Change detection data

--- START ---

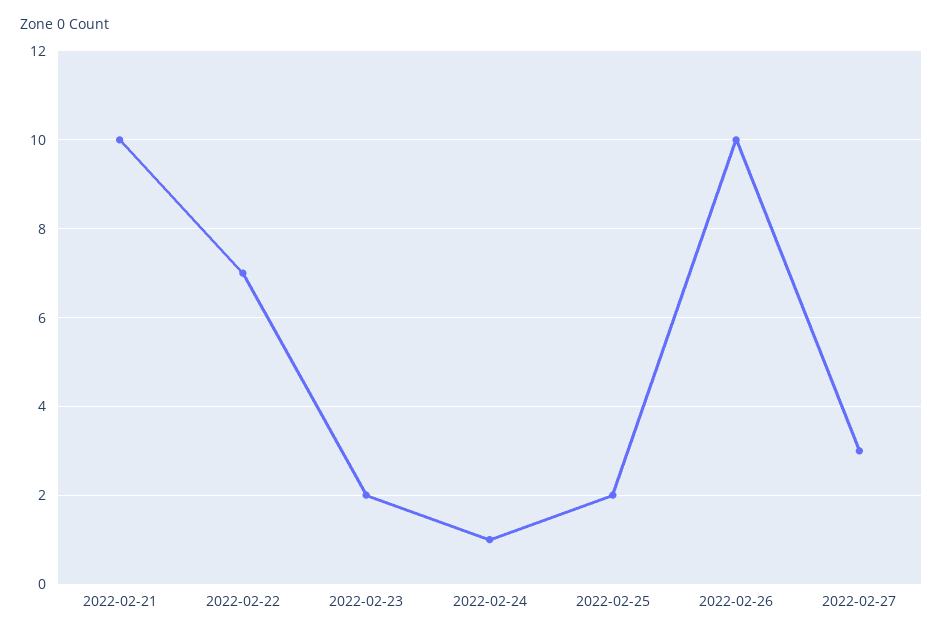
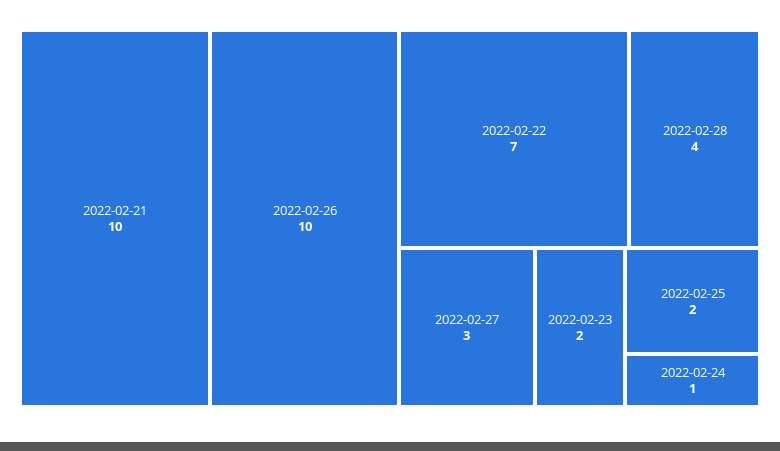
2022-02-28: none -> 4

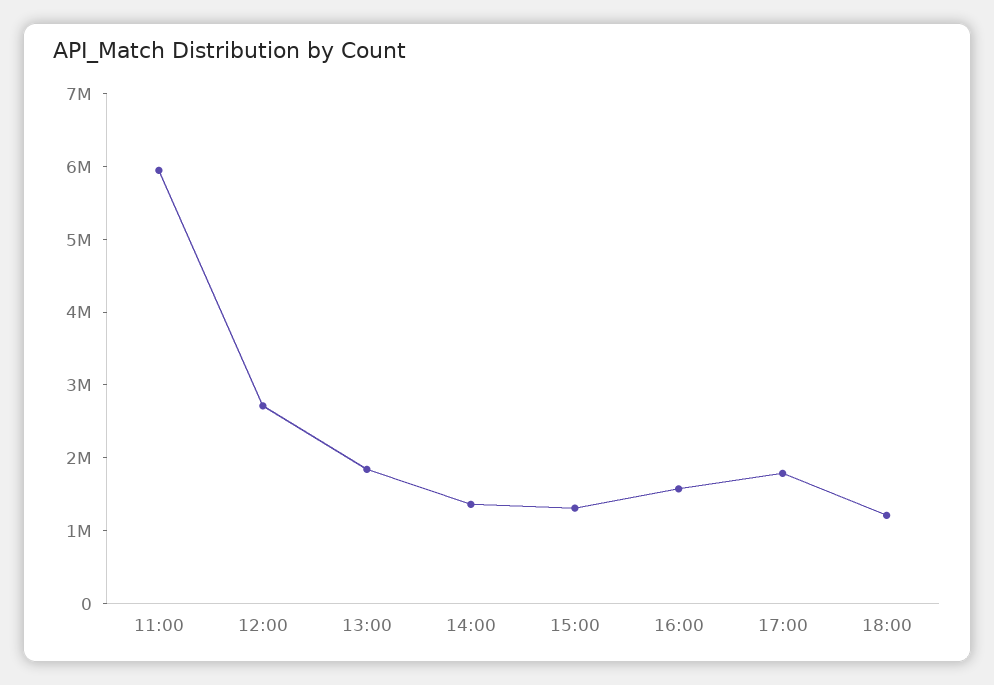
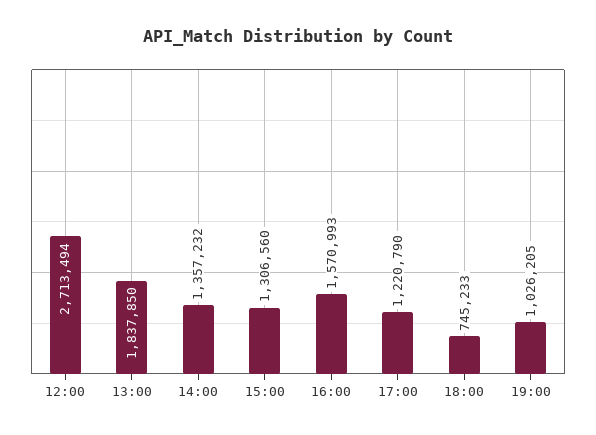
11:00: 6000000 -> none
17:00: 1800000 -> 1220790
18:00: 1200000 -> 745233
19:00: none -> 1026205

--- END ---

Your goal
An exact transcription of all the entries is required, without the pictures.

Solution for this task
2022-02-28: none -> 4

11:00: 6000000 -> none
17:00: 1800000 -> 1220790
18:00: 1200000 -> 745233
19:00: none -> 1026205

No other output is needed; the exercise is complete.